(Stored dataset items)
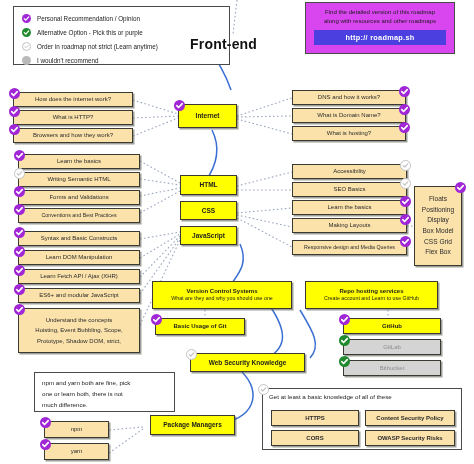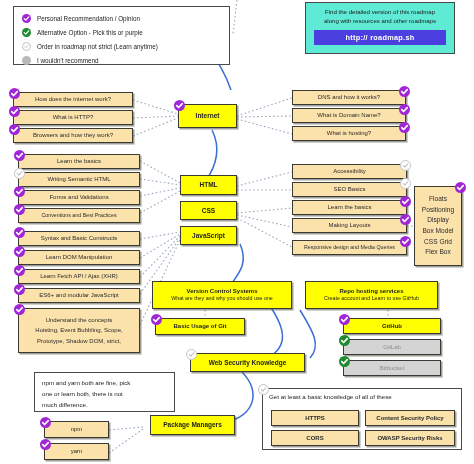--- a/index.html
+++ b/index.html
@@ -46,21 +46,21 @@
   }
   .legend-row{display:flex;align-items:center;height:13px;margin-bottom:1px;}
   .legend-dot{width:9px;height:9px;border-radius:50%;margin-right:6px;flex:0 0 auto;
                display:flex;align-items:center;justify-content:center;}
   .legend-dot svg{width:9px;height:9px;}
   .legend-txt{font-size:6.3px;color:#1b1b1b;white-space:nowrap;}
 
   
   #urlcard{
     position:absolute;left:305px;top:2px;width:150px;height:52px;
-    border:1px solid #4a4a4a;background:#5eead4;box-sizing:border-box;
+    border:1px solid #4a4a4a;background:#d946ef;box-sizing:border-box;
     padding:5px 6px 0 6px;
   }
   #urlcard .l{font-size:6.1px;color:#1b1b1b;text-align:center;line-height:1.45;}
   #urlbtn{
     margin:4px auto 0;width:132px;height:15px;background:#4b3fe0;
     display:flex;align-items:center;justify-content:center;
     color:#fff;font-size:7.3px;font-weight:bold;letter-spacing:.3px;
   }
 
   #title{position:absolute;left:190px;top:36px;font-size:14px;font-weight:bold;color:#111;letter-spacing:.2px;}
@@ -162,20 +162,21 @@
       <span class="legend-txt">I wouldn't recommend</span>
     </div>
   </div>
 
   <div id="urlcard">
     <div class="l">Find the detailed version of this roadmap</div>
     <div class="l">along with resources and other roadmaps</div>
     <div id="urlbtn">http:// roadmap.sh</div>
   </div>
 
+  <div id="title">Front-end</div>
 
   <div class="node yellow n-md" style="left:178px;top:104px;width:59px;height:24px;">
     <span class="badge b-purple">
         <svg viewBox="0 0 12 12">
           <path d="M3 6.2 L5 8.2 L9 3.9" stroke="#fff" stroke-width="1.8" fill="none" stroke-linecap="round" stroke-linejoin="round"></path>
         </svg>
       </span>
     <span>Internet</span>
   </div>
 

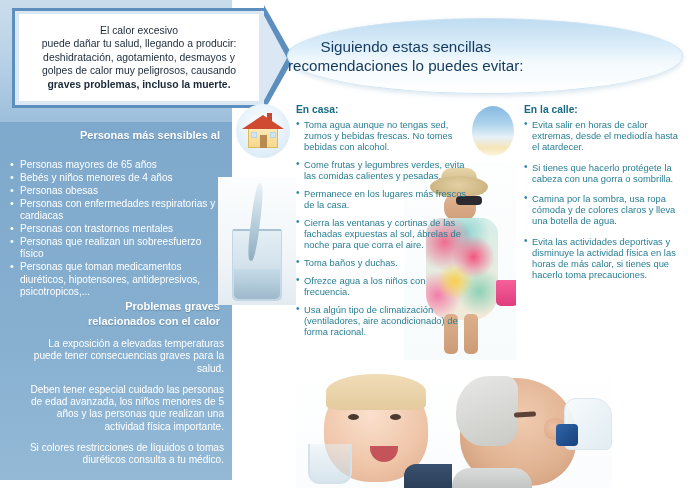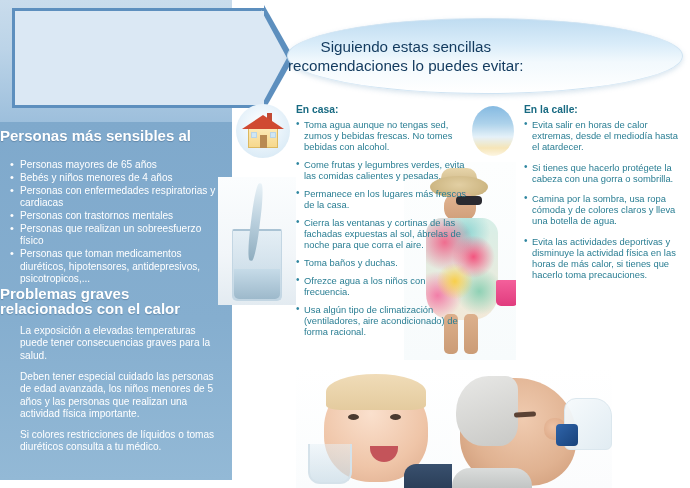--- a/index.html
+++ b/index.html
@@ -28,24 +28,24 @@
   }
   .left-panel-upper {
     position: absolute;
     left: 0; top: 0; width: 232px; height: 122px;
     background: linear-gradient(180deg,#c9dcec 0%, #bcd4e8 40%, #9dbfdc 100%);
   }
 
   .sidebar-heading {
     color: #ffffff;
     font-weight: bold;
-    font-size: 15px;
+    font-size: 11px;
     line-height: 15px;
-    text-align: left;
-    padding: 0 0;
+    text-align: right;
+    padding: 0 12px;
     text-shadow: 0 1px 1px rgba(40,75,110,.35);
   }
   .sidebar-list { list-style: none; margin-top: 16px; padding: 0 6px 0 10px; }
   .sidebar-list li {
     color: #ffffff;
     font-size: 10.1px;
     line-height: 12.4px;
     position: relative;
     padding-left: 10px;
     margin-bottom: 0.5px;
@@ -57,20 +57,21 @@
     color: #ffffff;
     font-size: 11px;
   }
 
   .sidebar-para {
     color: #ffffff;
     font-size: 10.1px;
     line-height: 12.3px;
     padding: 0 8px 0 20px;
     margin-top: 9px;
+    text-align: right;
   }
 
   
   .bubble-wrap {
     position: absolute;
     left: 12px; top: 8px;
     width: 253px; height: 100px;
   }
   .bubble-outer {
     position: absolute;
@@ -454,20 +455,21 @@
   <div class="left-panel">
 
     <div style="padding-top:6px;">
       <div class="sidebar-heading">
         <div>Personas más sensibles al</div>
       </div>
 
       <ul class="sidebar-list">
         <li>Personas mayores de 65 años</li>
         <li>Bebés y niños menores de 4 años</li>
+        <li>Personas obesas</li>
         <li>Personas con enfermedades respiratorias y cardiacas</li>
         <li>Personas con trastornos mentales</li>
         <li>Personas que realizan un sobreesfuerzo físico</li>
         <li>Personas que toman medicamentos diuréticos, hipotensores, antidepresivos, psicotropicos,...</li>
       </ul>
 
       <div class="sidebar-heading" style="margin-top:0;">
         <div>Problemas graves</div>
         <div>relacionados con el calor</div>
       </div>
@@ -476,20 +478,29 @@
       <p class="sidebar-para">Deben tener especial cuidado las personas de edad avanzada, los niños menores de 5 años y las personas que realizan una actividad física importante.</p>
       <p class="sidebar-para">Si colores restricciones de líquidos o tomas diuréticos consulta a tu médico.</p>
     </div>
   </div>
   <div class="bottom-strip"></div>
 
   <div class="bubble-wrap">
     <div class="bubble-outer"></div>
     <div class="bubble-tail"></div>
     <div class="bubble-tail-inner"></div>
+    <div class="bubble-inner">
+      <div class="bubble-text">
+        <div>El calor excesivo</div>
+        <div>puede dañar tu salud,  llegando a producir:</div>
+        <div>deshidratación, agotamiento, desmayos y</div>
+        <div>golpes de calor muy peligrosos, causando</div>
+        <div class="strong">graves problemas, incluso la muerte.</div>
+      </div>
+    </div>
   </div>
 
   <div class="oval-banner">
     <div class="oval-text">
       <div>Siguiendo estas sencillas</div>
       <div>recomendaciones lo puedes evitar:</div>
     </div>
   </div>
 
   <div class="icon-house">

** What needs to be done **
Given the records above, return exactly the lines starting at the line containing "-28,24 +28,24 @@" and ending at the line containing "actividad física importante.</p>", including both.

** Output for this task **
@@ -28,24 +28,24 @@
   }
   .left-panel-upper {
     position: absolute;
     left: 0; top: 0; width: 232px; height: 122px;
     background: linear-gradient(180deg,#c9dcec 0%, #bcd4e8 40%, #9dbfdc 100%);
   }
 
   .sidebar-heading {
     color: #ffffff;
     font-weight: bold;
-    font-size: 15px;
+    font-size: 11px;
     line-height: 15px;
-    text-align: left;
-    padding: 0 0;
+    text-align: right;
+    padding: 0 12px;
     text-shadow: 0 1px 1px rgba(40,75,110,.35);
   }
   .sidebar-list { list-style: none; margin-top: 16px; padding: 0 6px 0 10px; }
   .sidebar-list li {
     color: #ffffff;
     font-size: 10.1px;
     line-height: 12.4px;
     position: relative;
     padding-left: 10px;
     margin-bottom: 0.5px;
@@ -57,20 +57,21 @@
     color: #ffffff;
     font-size: 11px;
   }
 
   .sidebar-para {
     color: #ffffff;
     font-size: 10.1px;
     line-height: 12.3px;
     padding: 0 8px 0 20px;
     margin-top: 9px;
+    text-align: right;
   }
 
   
   .bubble-wrap {
     position: absolute;
     left: 12px; top: 8px;
     width: 253px; height: 100px;
   }
   .bubble-outer {
     position: absolute;
@@ -454,20 +455,21 @@
   <div class="left-panel">
 
     <div style="padding-top:6px;">
       <div class="sidebar-heading">
         <div>Personas más sensibles al</div>
       </div>
 
       <ul class="sidebar-list">
         <li>Personas mayores de 65 años</li>
         <li>Bebés y niños menores de 4 años</li>
+        <li>Personas obesas</li>
         <li>Personas con enfermedades respiratorias y cardiacas</li>
         <li>Personas con trastornos mentales</li>
         <li>Personas que realizan un sobreesfuerzo físico</li>
         <li>Personas que toman medicamentos diuréticos, hipotensores, antidepresivos, psicotropicos,...</li>
       </ul>
 
       <div class="sidebar-heading" style="margin-top:0;">
         <div>Problemas graves</div>
         <div>relacionados con el calor</div>
       </div>
@@ -476,20 +478,29 @@
       <p class="sidebar-para">Deben tener especial cuidado las personas de edad avanzada, los niños menores de 5 años y las personas que realizan una actividad física importante.</p>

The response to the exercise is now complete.